Lopinavir/ritonavir treatments severely affected the growth of gingival epithelium when the drug was present throughout the growth period. To the best of our knowledge, the correlation between lopinavir/ritonavir levels in blood serum and in oral tissues has not been widely studied. However, earlier studies showed that drug levels were almost equal in blood serum and in saliva [23–25]. Therefore, we assumed that the blood levels of
lopinavir/ritonavir signaling pathway would be the same as in the saliva. As the oral cavity is directly exposed to saliva, we expect that the intracellular concentration of the drug in the oral cavity tissues would be equal or close to its Cmax (9.8 μg/mL). In the present study, at even lower concentrations
of lopinavir/ritonavir (3 and 6 μg/mL), the growth of gingival epithelium was severely inhibited.
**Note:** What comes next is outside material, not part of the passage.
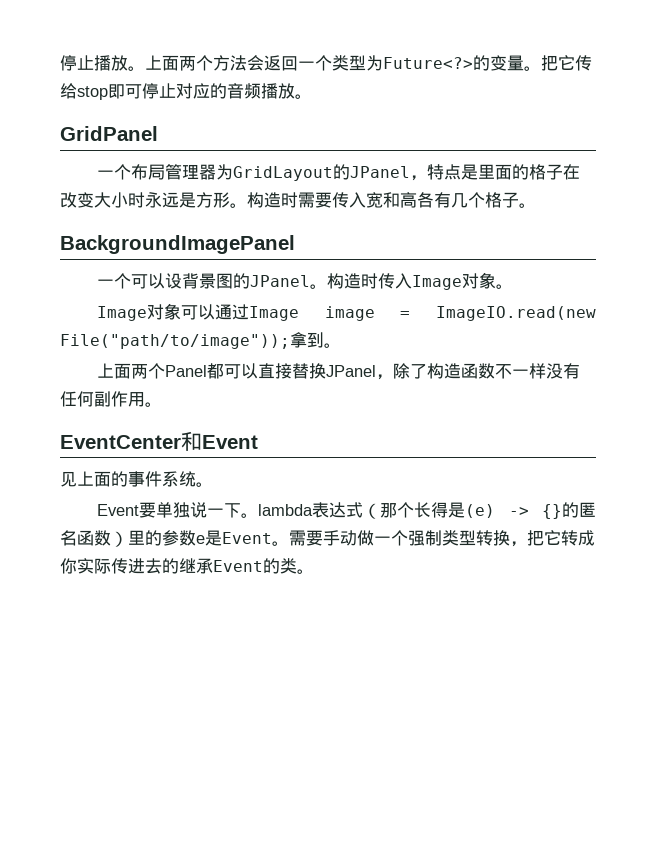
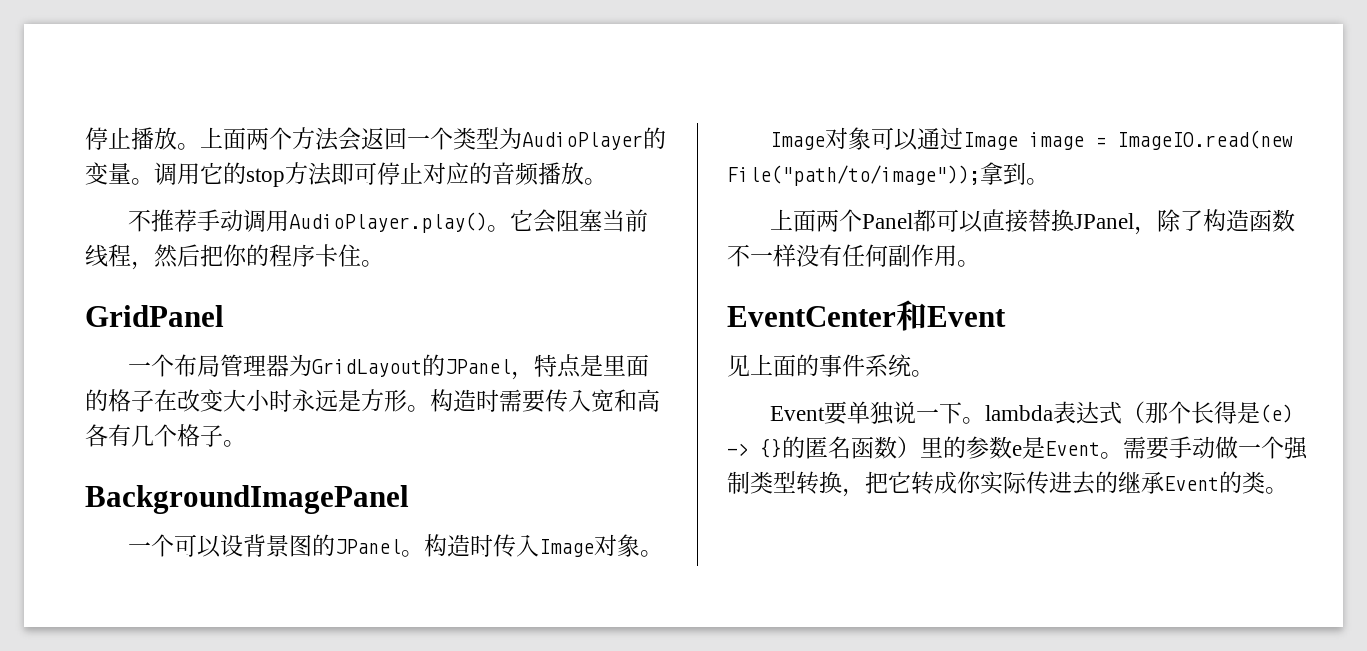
- 上面两个方法会返回一个类型为Future<?>的变量。
+ 上面两个方法会返回一个类型为AudioPlayer的变量。
- 把它传给stop即可停止对应的音频播放。
+ 调用它的stop方法即可停止对应的音频播放。
+ 不推荐手动调用AudioPlayer.play()。它会阻塞当前线程，然后把你的程序卡住。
To examine the HIF inhibitor effect of lopinavir/ritonavir on epithelium integrity using TEM, we treated raft cultures at day 8. TEM observations clearly illustrated that lopinavir/ritonavir treatments affected cell-to-cell packing by directly or indirectly reducing desmosome adhesiveness. As desmosomes are intercellular junctions that provide strong adhesion between cells and also give mechanical strength to tissues [19], the results of our study suggest that lopinavir/ritonavir treatments affected gingival epithelium integrity. The results of the present study are consistent with those of our previous study in which amprenavir treatments also affected epithelial growth and integrity [20]. However, the adverse impact of lopinavir/ritonavir on tissue growth and integrity was more severe compared with amprenavir treatments. Our results Sucrase support
previous findings that indicated that the use of antiretroviral drugs, including protease inhibitors, resulted in the development of oral complications [6,8–11]. These observations suggest the possibility that the oral epithelium in HIV-infected patients exposed to HAART develops drug-induced abnormalities in the cellular and molecular biology of the tissue which give rise to oral complications. However, our raft culture model is an in vitro model in which the study of growth kinetics is limited to a maximum of 20 days. In contrast, patients undergoing drug therapy have potentially been exposed to these drugs for a numbers of years. As a result, our raft culture system provides a snapshot of the drug effects during a limited growth period. However, the effects of the drugs are representative of the adverse oral effects reported in patients undergoing antiviral therapy. Different cytokeratins are differentially expressed during development and differentiation and vary in different types of epithelia [18,32]. Normally, cytokeratins 5 and 14 are expressed only in the proliferative basal layer of gingival stratified epithelia [28–30].